Der NDR thematisiert das „besondere Kirchgeld in glaubensverschiedener Ehe“ („Heidensteuer“) und weist darauf hin, dass man sich dem entziehen kann, indem der keiner steuerberechtigten Kirche angehörige Ehepartner Mitglied beim HVD oder bfg wird.

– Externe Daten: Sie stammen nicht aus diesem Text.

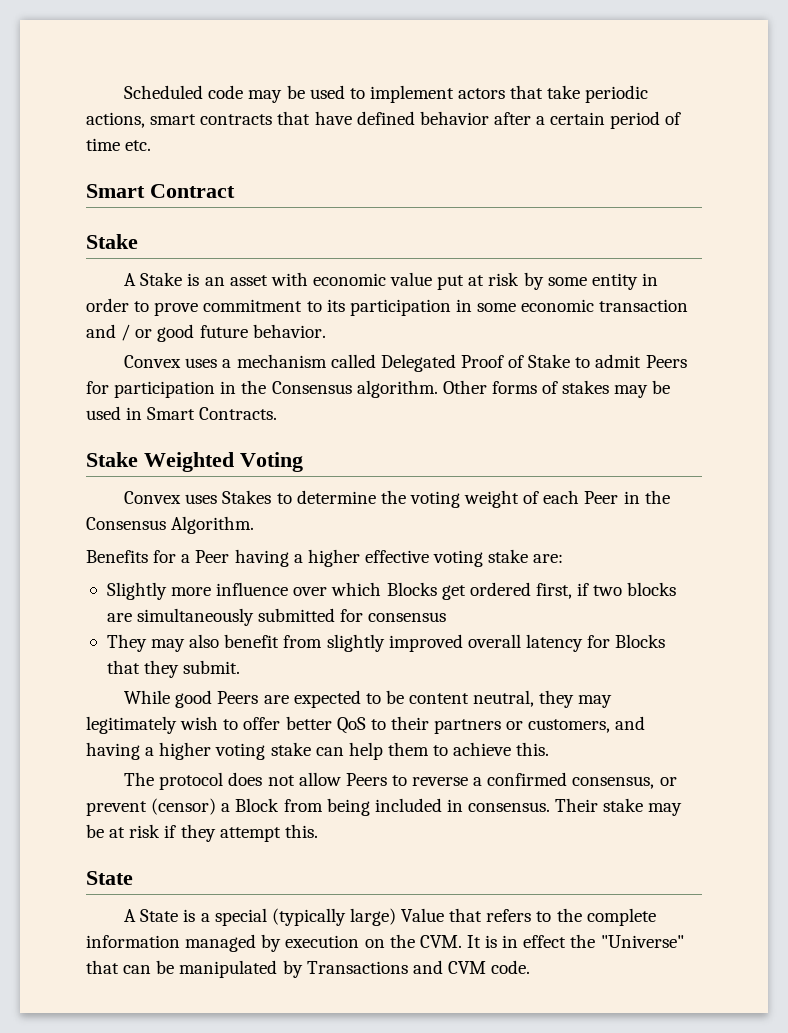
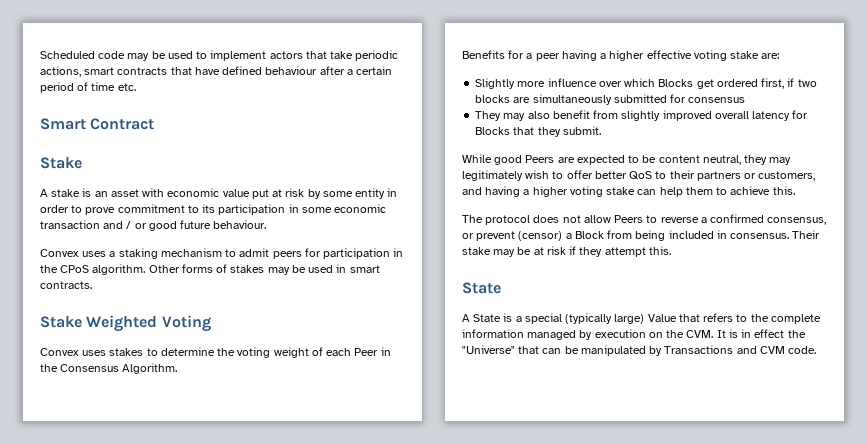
- Scheduled code may be used to implement actors that take periodic actions, smart contracts that have defined behavior after a certain period of time etc.
+ Scheduled code may be used to implement actors that take periodic actions, smart contracts that have defined behaviour after a certain period of time etc.
- A Stake is an asset with economic value put at risk by some entity in order to prove commitment to its participation in some economic transaction and / or good future behavior.
+ A stake is an asset with economic value put at risk by some entity in order to prove commitment to its participation in some economic transaction and / or good future behaviour.
- Convex uses a mechanism called Delegated Proof of Stake to admit Peers for participation in the Consensus algorithm.
+ Convex uses a staking mechanism to admit peers for participation in the CPoS algorithm.
- Other forms of stakes may be used in Smart Contracts.
+ Other forms of stakes may be used in smart contracts.
- Convex uses Stakes to determine the voting weight of each Peer in the Consensus Algorithm.
+ Convex uses stakes to determine the voting weight of each Peer in the Consensus Algorithm.
- Benefits for a Peer having a higher effective voting stake are:
+ Benefits for a peer having a higher effective voting stake are:

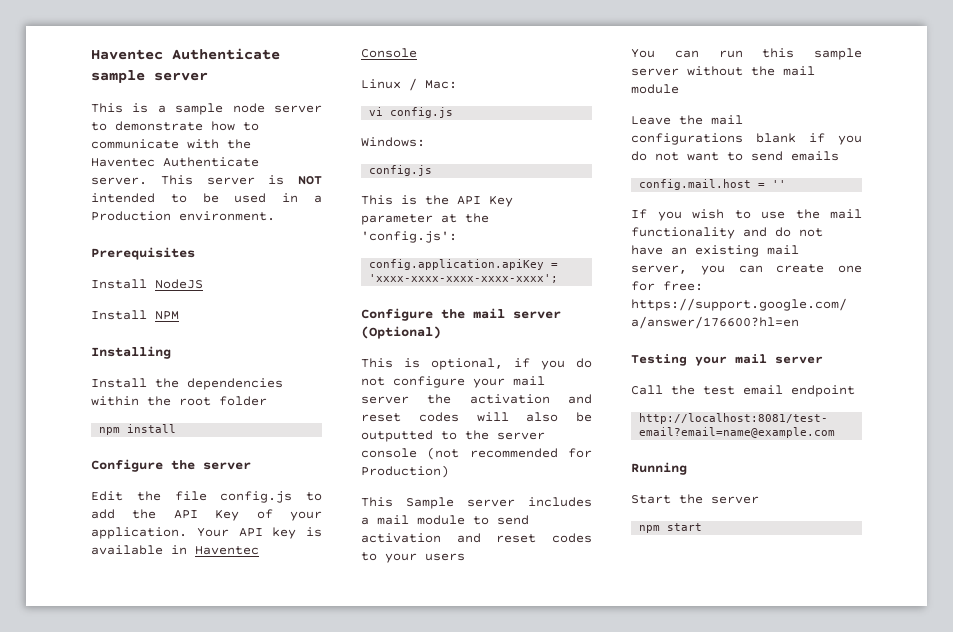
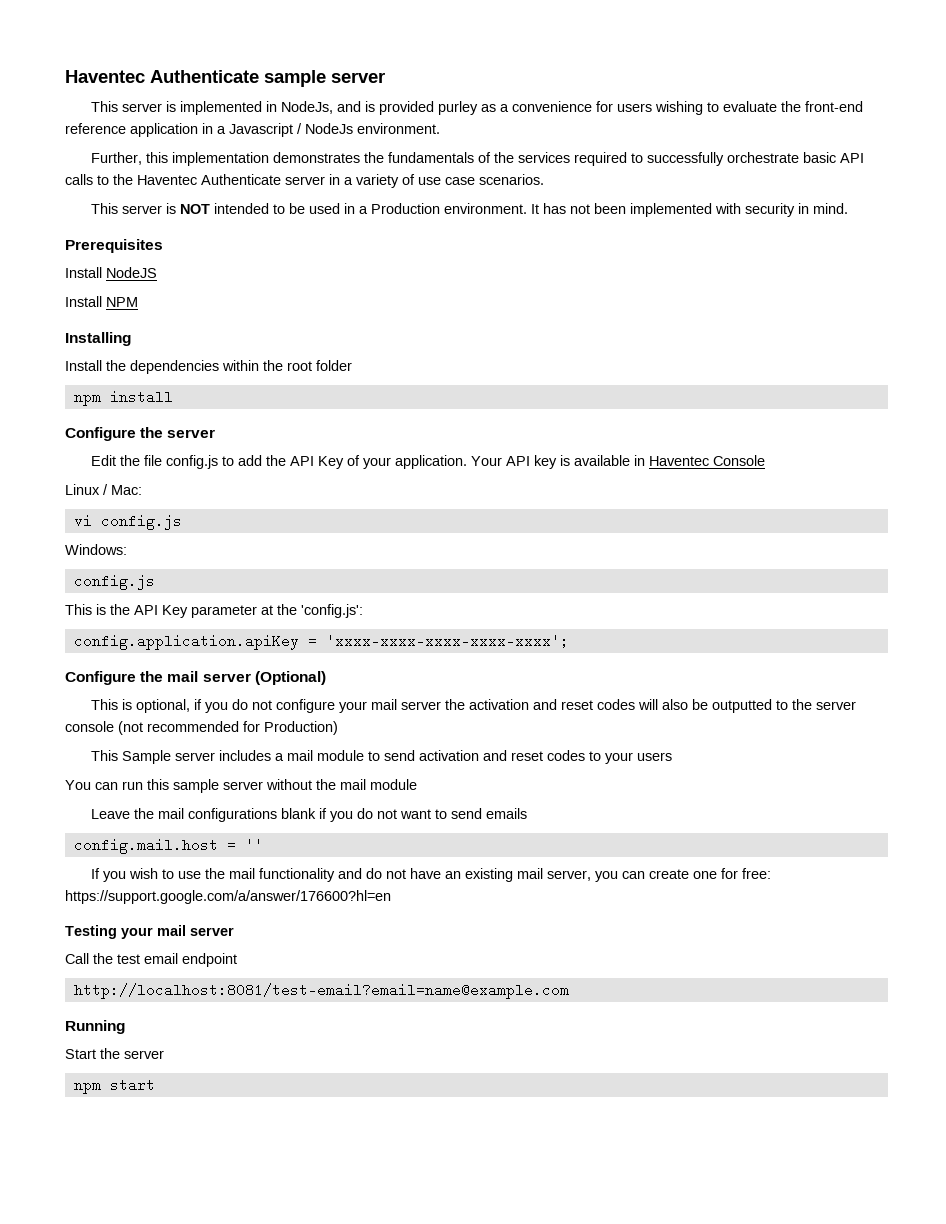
- This is a sample node server to demonstrate how to communicate with the Haventec Authenticate server. This server is NOT intended to be used in a Production environment.
+ This server is implemented in NodeJs, and is provided purley as a convenience for users wishing to evaluate the front-end reference application in a Javascript / NodeJs environment.
+ Further, this implementation demonstrates the fundamentals of the services required to successfully orchestrate basic API calls to the Haventec Authenticate server in a variety of use case scenarios.
+ This server is NOT intended to be used in a Production environment. It has not been implemented with security in mind.

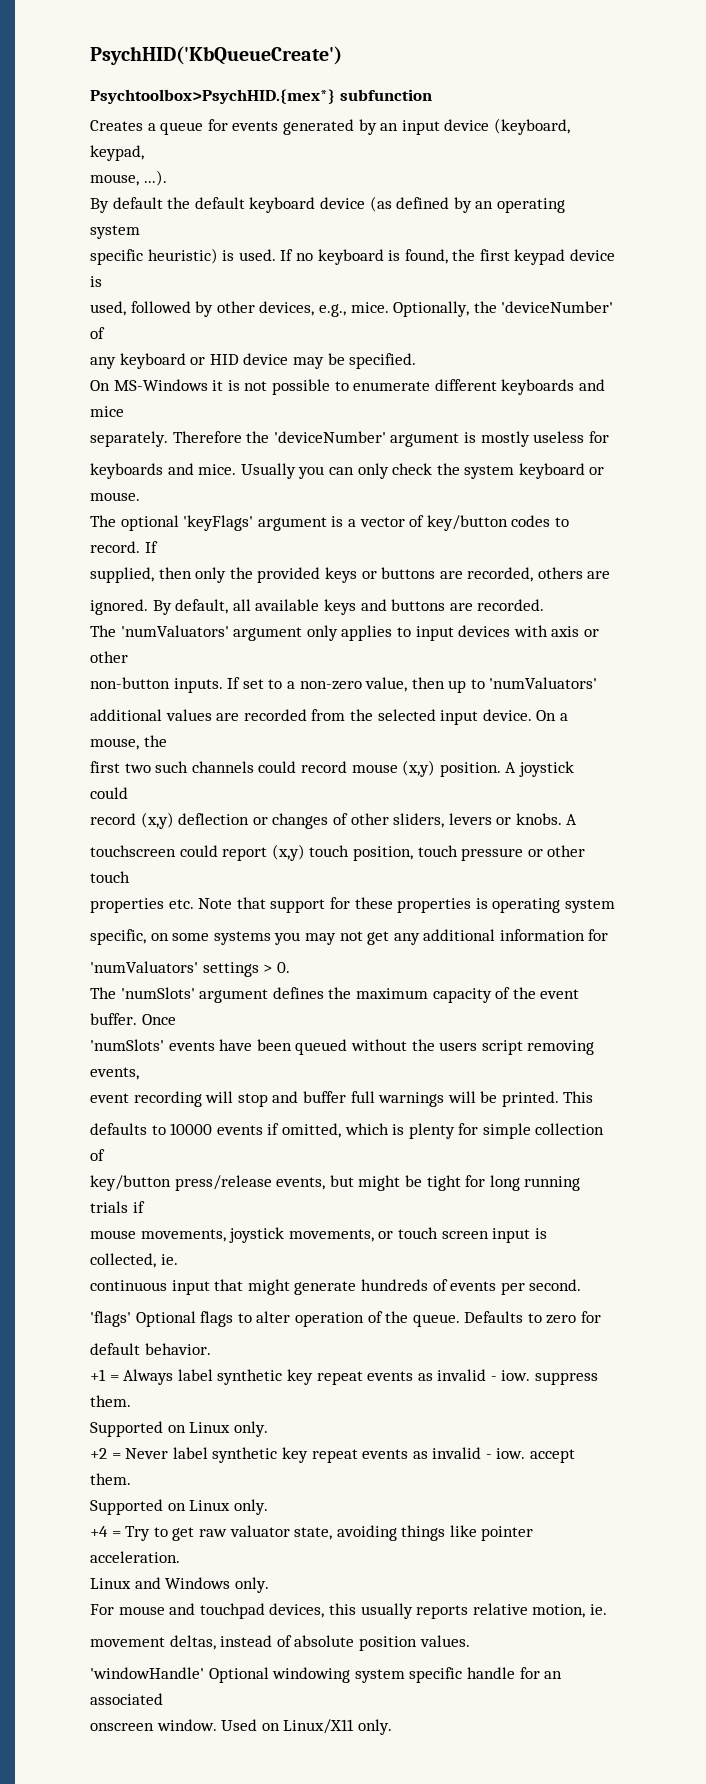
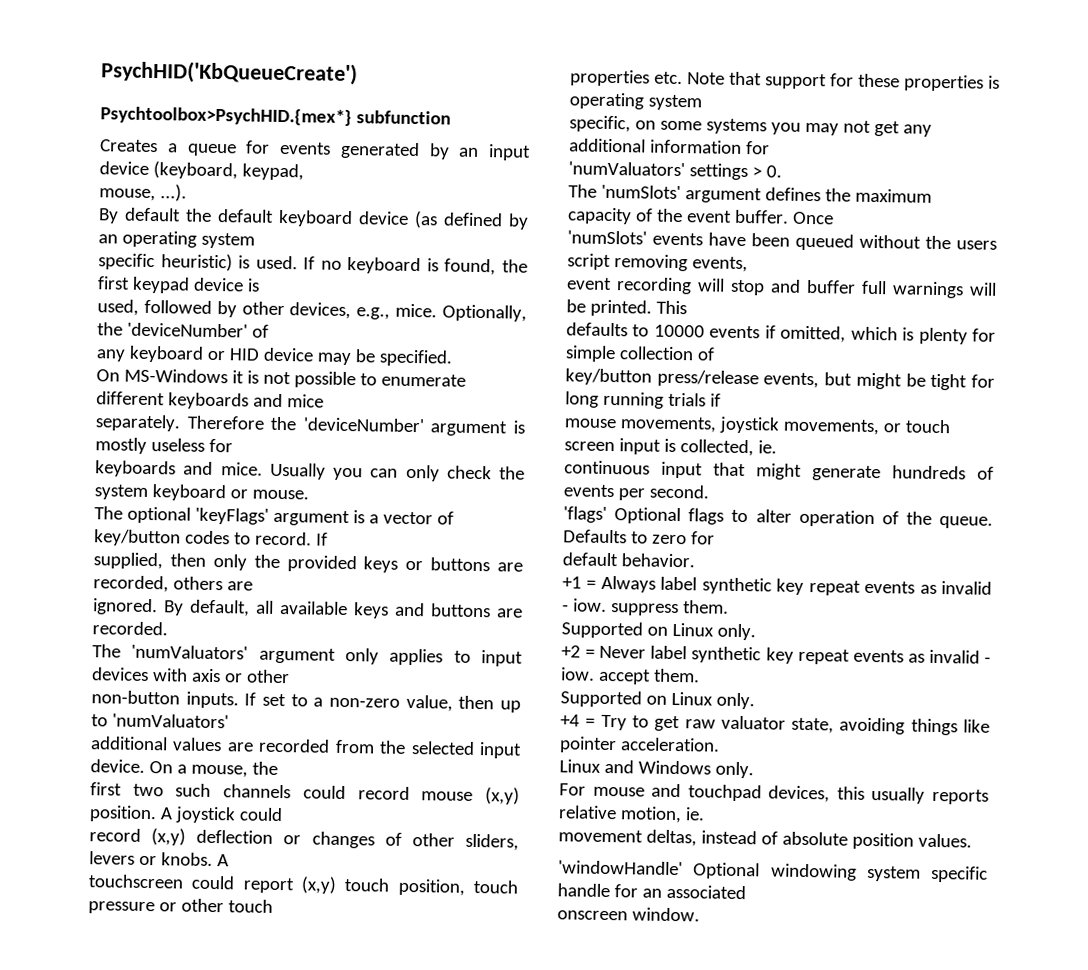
- Used on Linux/X11 only.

Ich habe natürlich nichts dagegen, wenn die „Heidensteuer“ die „Heiden“ dazu bringt, sich zu organisieren. Ich will aber noch einmal auf die Verfassungswidrigkeit des besonderen Kirchgelds hinweisen, weil mein Kritikpunkt bisher noch nie vor dem Bundesverfassungsgericht thematisiert wurde:
Das besondere Kirchgeld in glaubensverschiedener Ehe gent zurück auf ein „obiter dictum“ des Bundesverfassungsgerichts, nachdem es 1965 den damals üblichen „Halbteilungsgrundsatz“ (demzufolge bei zusammen veranlagten Paaren, bei denen nur ein Ehepartner Mitglied einer steuererhebenden Kirche war, die halbe Kirchensteuer zu zahlen war) als verfassungswidrige Besteuerung von Nichtmitgliedern für nichtig erklärt hatte (BVerfGE 19, 268 – Kirchenlohnsteuer II, Hervorhebungen von mir):
Es könnte unbillig erscheinen, wenn ein einer steuerberechtigten Kirche angehörender Ehegatte, dessen wirtschaftliche Leistungsfähigkeit sich durch die Ehe erhöht hat, weil sein — der Kirche nicht angehörender — Ehegatte ein hohes Einkommen bezieht, mangels eigenen Einkommens im Sinne des Einkommensteuergesetzes kirchensteuerfrei bliebe. Wenn diesen Bedenken Rechnung getragen werden soll, müßten, da die Kirche nur den ihr angehörenden Ehegatten besteuern darf, Besteuerungsmerkmale gewählt werden, die in dessen Person gegeben sind. Gegenstand der Besteuerung dürfte dann nicht das Einkommen (im Sinne des Einkommensteuerrechts) des anderen Ehegatten, sondern könnte etwa der“Lebensführungsaufwand” des kirchenangehörigen Ehegatten sein. Die Kirchensteuer müßte dann aber ihrer Höhe nach in angemessenem Verhältnis zu dem tatsächlichen Lebenszuschnitt des steuerpflichtigen Ehegatten stehen; sie dürfte nicht schematisch jeder Veränderung des Einkommens des anderen Ehegatten unbegrenzt folgen, weil jeder normale Lebensaufwand bestimmte Grenzen nicht überschreitet.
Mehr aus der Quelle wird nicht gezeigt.